Problem requirements. Below this line is a set of entries; quote exactly the lines from the line that contains "- Date: March 19, 2020" to the line that contains "in 12.6.10.3 (Cached PMKSAs and RSNA key management).", both lines included.

Data extracts.

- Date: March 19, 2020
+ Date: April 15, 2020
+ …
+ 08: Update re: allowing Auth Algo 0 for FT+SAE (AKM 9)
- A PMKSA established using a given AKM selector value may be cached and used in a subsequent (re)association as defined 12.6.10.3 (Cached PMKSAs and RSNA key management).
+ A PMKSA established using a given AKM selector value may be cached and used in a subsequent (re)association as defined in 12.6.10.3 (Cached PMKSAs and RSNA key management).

* * *

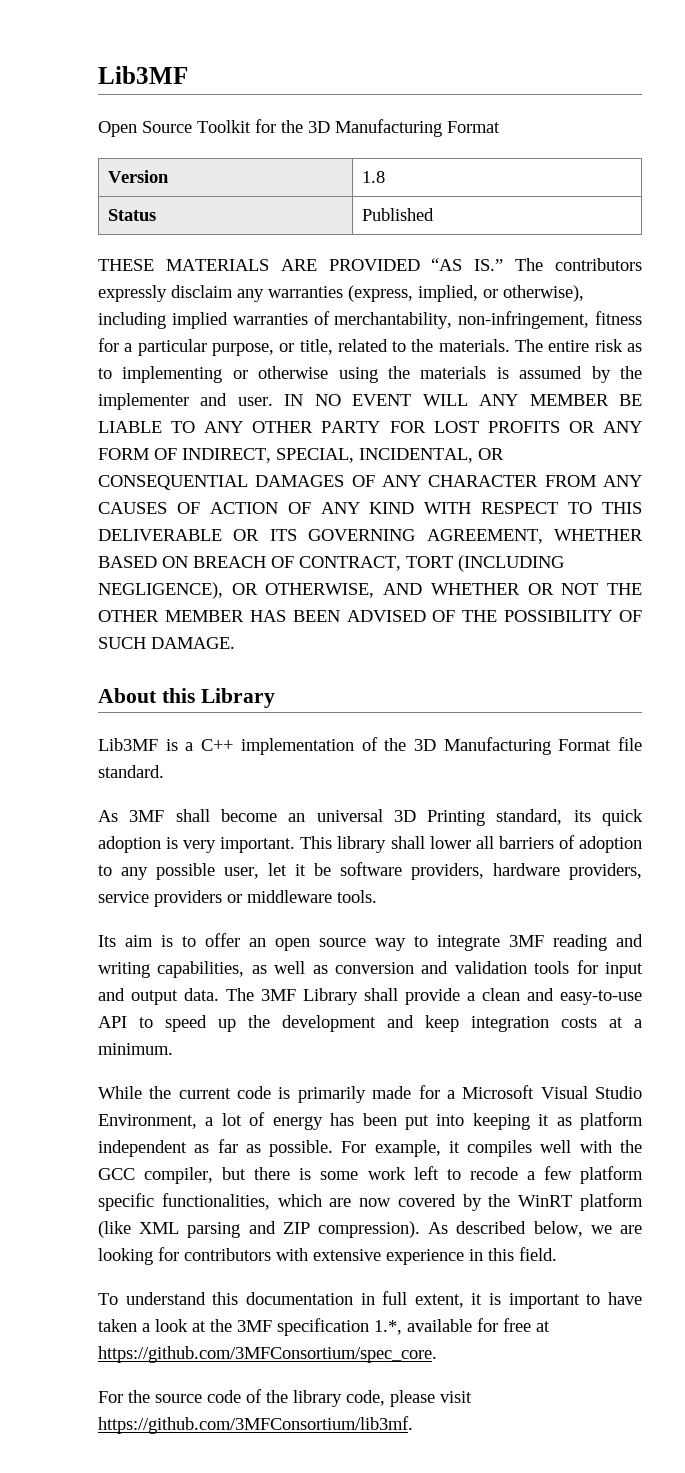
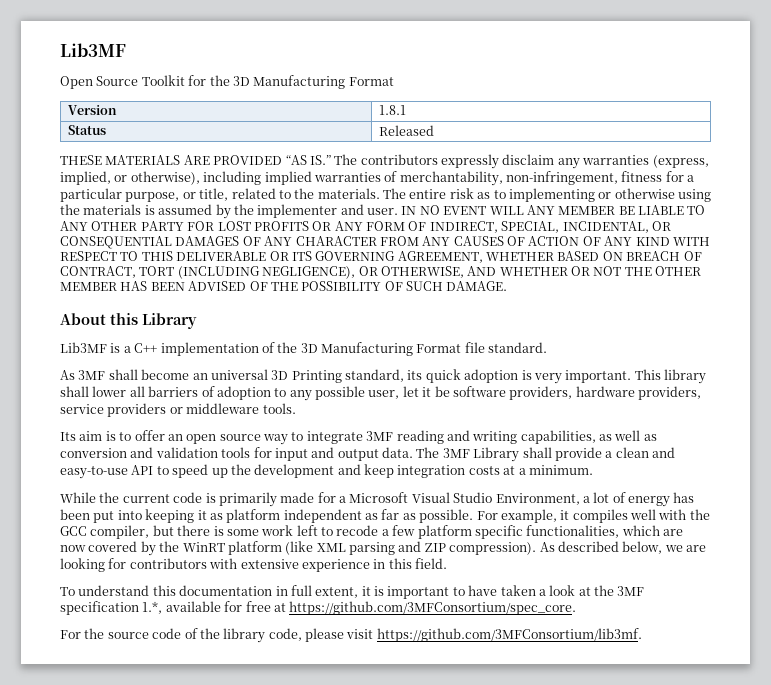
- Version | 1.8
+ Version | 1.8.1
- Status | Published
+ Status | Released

Exercise answer.
- Date: March 19, 2020
+ Date: April 15, 2020
+ …
+ 08: Update re: allowing Auth Algo 0 for FT+SAE (AKM 9)
- A PMKSA established using a given AKM selector value may be cached and used in a subsequent (re)association as defined 12.6.10.3 (Cached PMKSAs and RSNA key management).
+ A PMKSA established using a given AKM selector value may be cached and used in a subsequent (re)association as defined in 12.6.10.3 (Cached PMKSAs and RSNA key management).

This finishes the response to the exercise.